Consumer advocates were dismayed by the administration’s position, which they said undermined Medicaid recipients’ rights and access to the courts.

“I find it appalling that the solicitor general in a Democratic administration would assert in a Supreme Court brief that businesses can challenge state regulation under the supremacy clause, but that poor recipients of Medicaid cannot challenge state violations of federal law,” said Prof. Timothy S. Jost, an expert on health law at Washington and Lee University, who is usually sympathetic to the administration.

Representative Henry A. Waxman of California, the senior Democrat on the Energy and Commerce Committee and an architect of Medicaid, said the administration’s brief was “wrong on the law and bad policy.”

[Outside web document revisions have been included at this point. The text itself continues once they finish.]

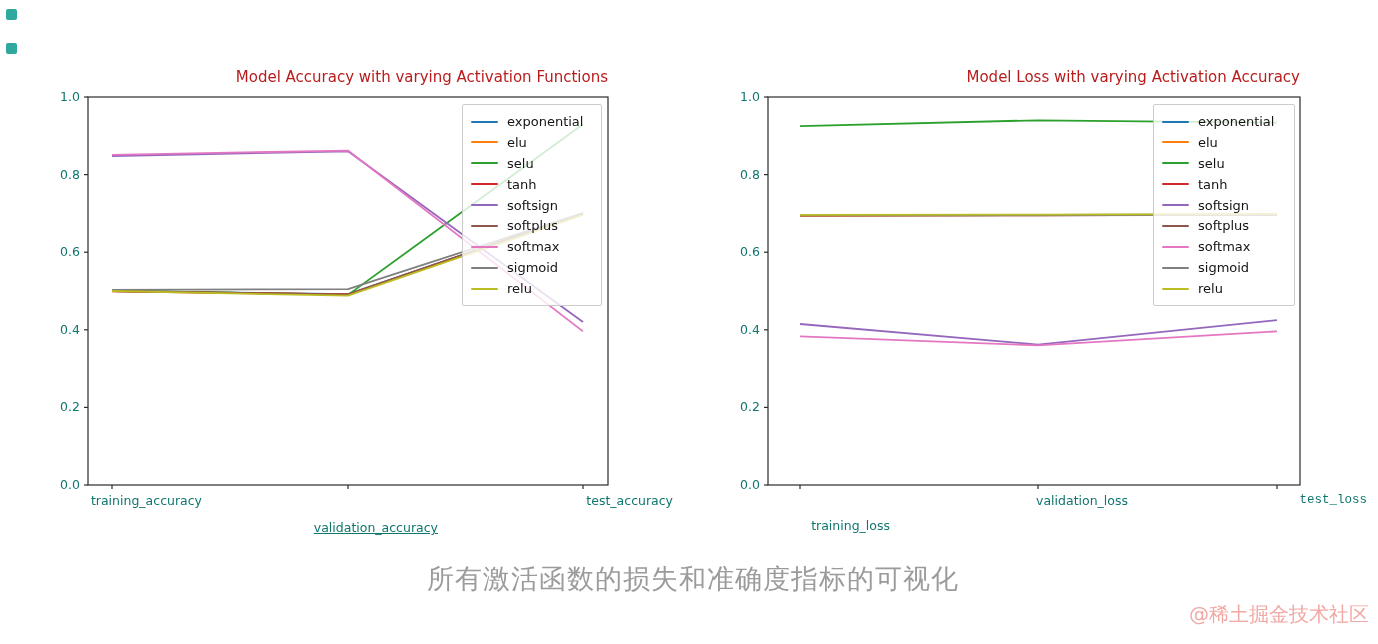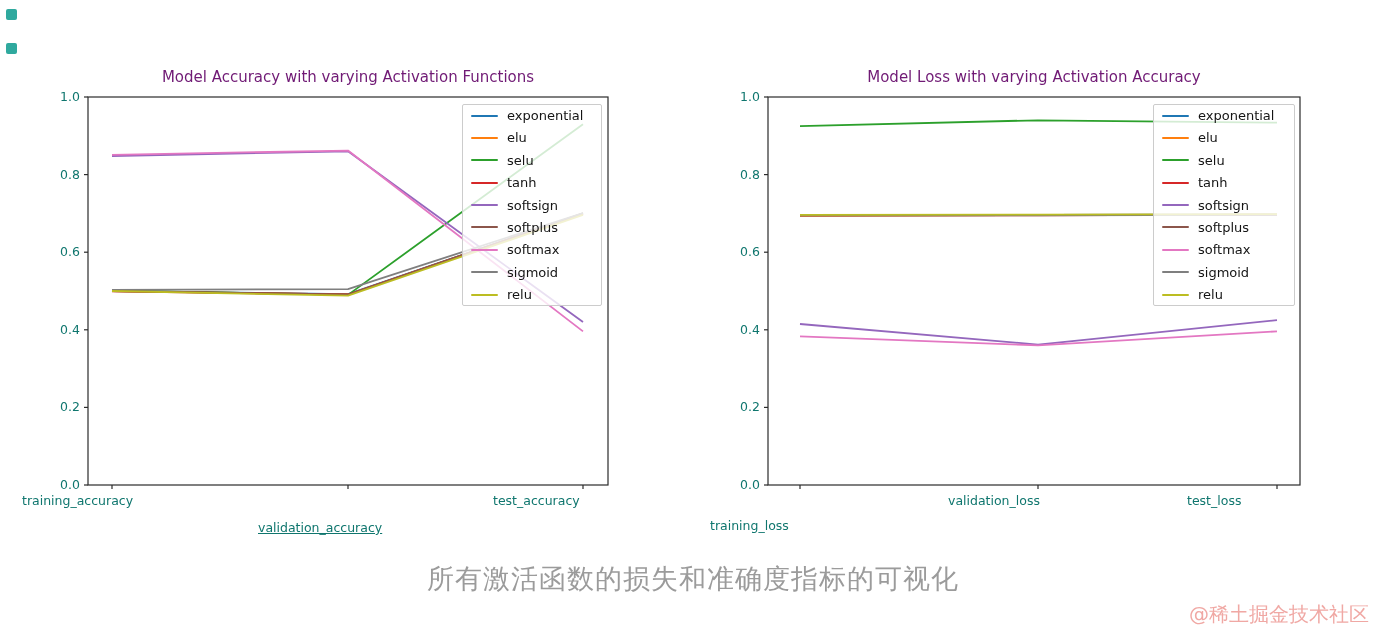"Model Accuracy with varying Activation" .chart-title { color: #701a75 -> #b91c1c; text-align: center -> right }
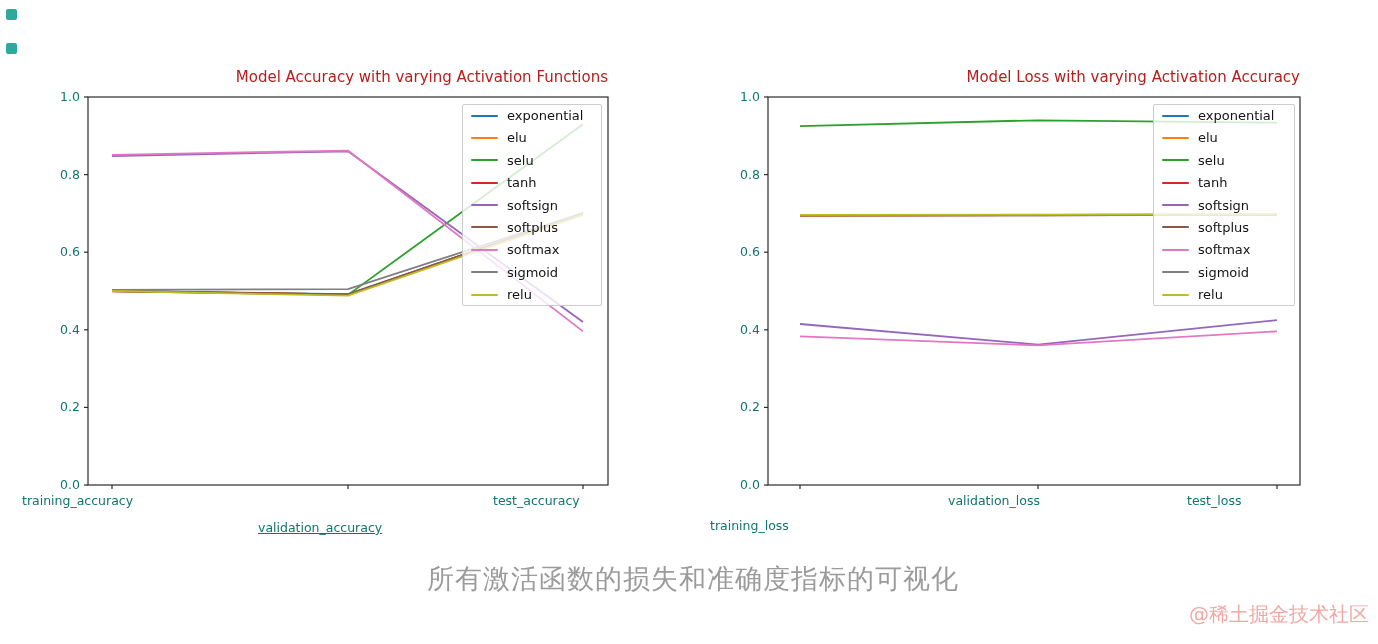"exponential" .legend { padding: 3px 8px -> 9px 8px }
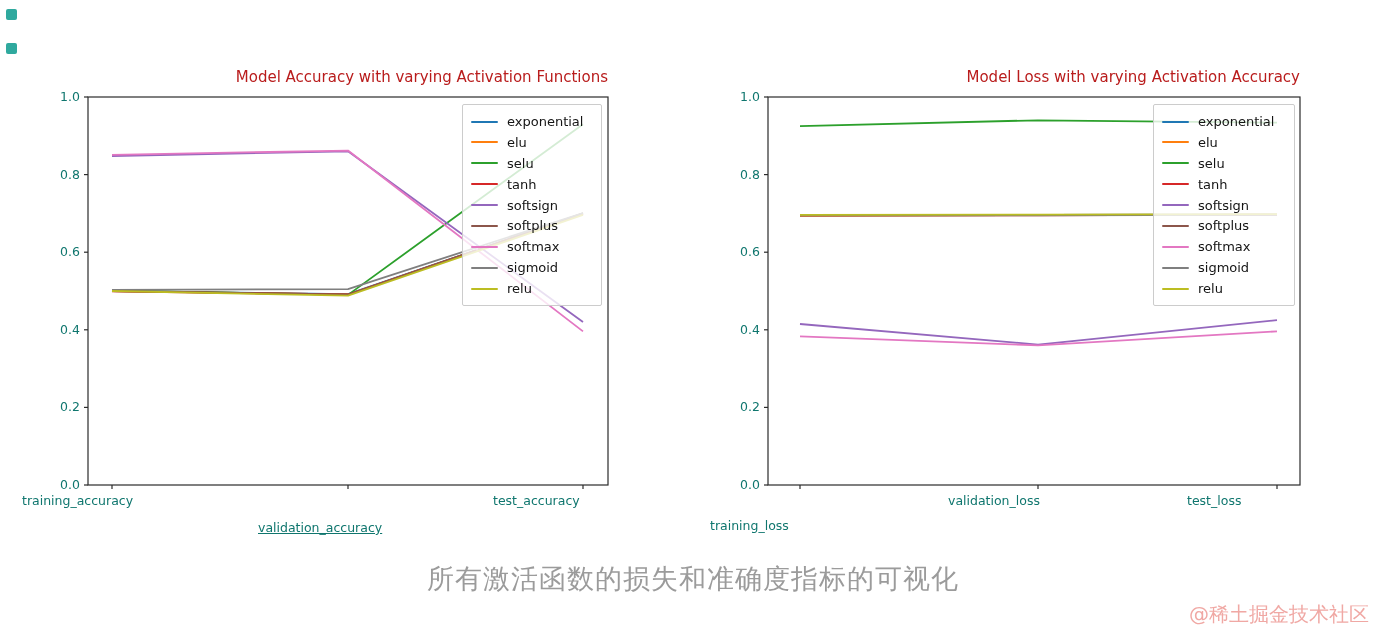"training_accuracy" .xtick { text-align: left -> right }
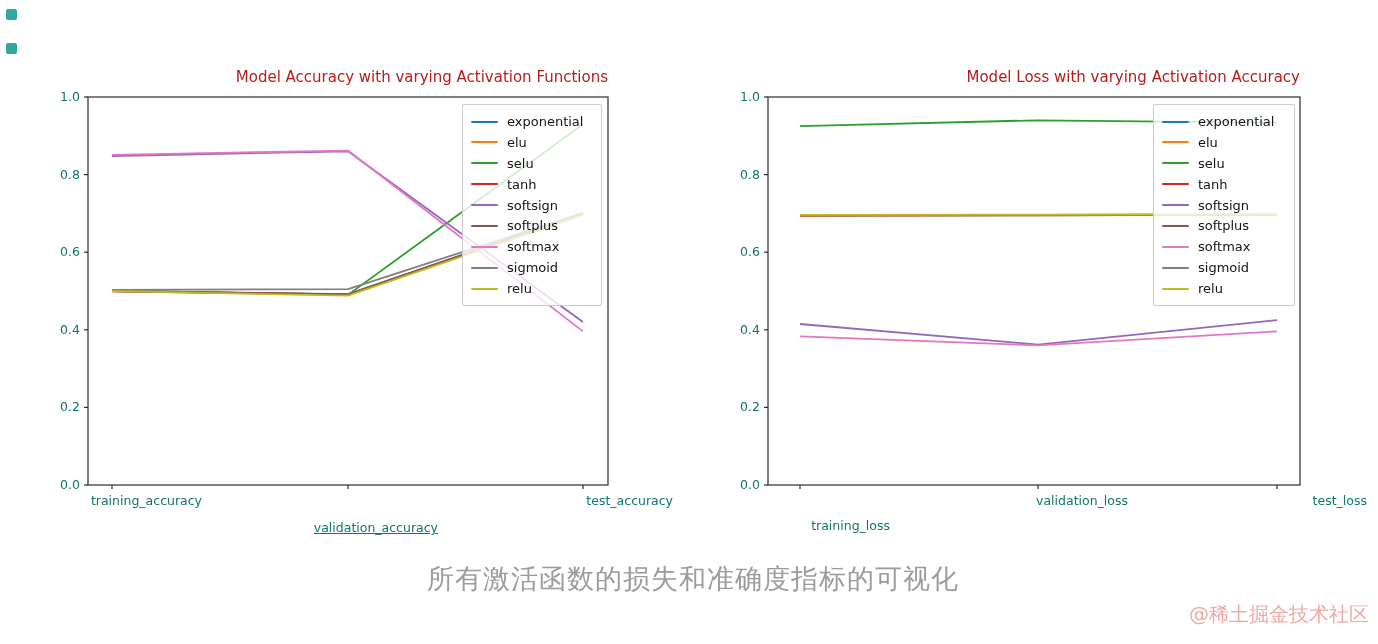"test_loss" div.tick-label { font-family: none -> Liberation Mono, monospace }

“I am bitterly disappointed that President Obama would accept the position of the acting solicitor general to file a brief that is contrary to the decades-long practice of giving Medicaid beneficiaries and providers the ability to turn to the courts to enforce their rights under federal law,” Mr. Waxman said. He said that he and other Democratic lawmakers planned to file a brief opposing the administration’s view.

By contrast, many state officials agree with California and the Obama administration.

The National Governors Association and the National Conference of State Legislatures filed a friend-of-the-court brief endorsing California’s position that Medicaid recipients and providers could not sue.

In a separate friend-of-the-court brief, Michigan and 30 other states went further. “Allowing ‘supremacy clause lawsuits’ to enforce federal Medicaid laws will be a financial catastrophe for states,” they said.

Medicaid is financed jointly by the federal government and the states. The number of recipients and the costs increased sharply in the recent recession and will increase further with the expected addition of 16 million people to the rolls under the new federal health care law.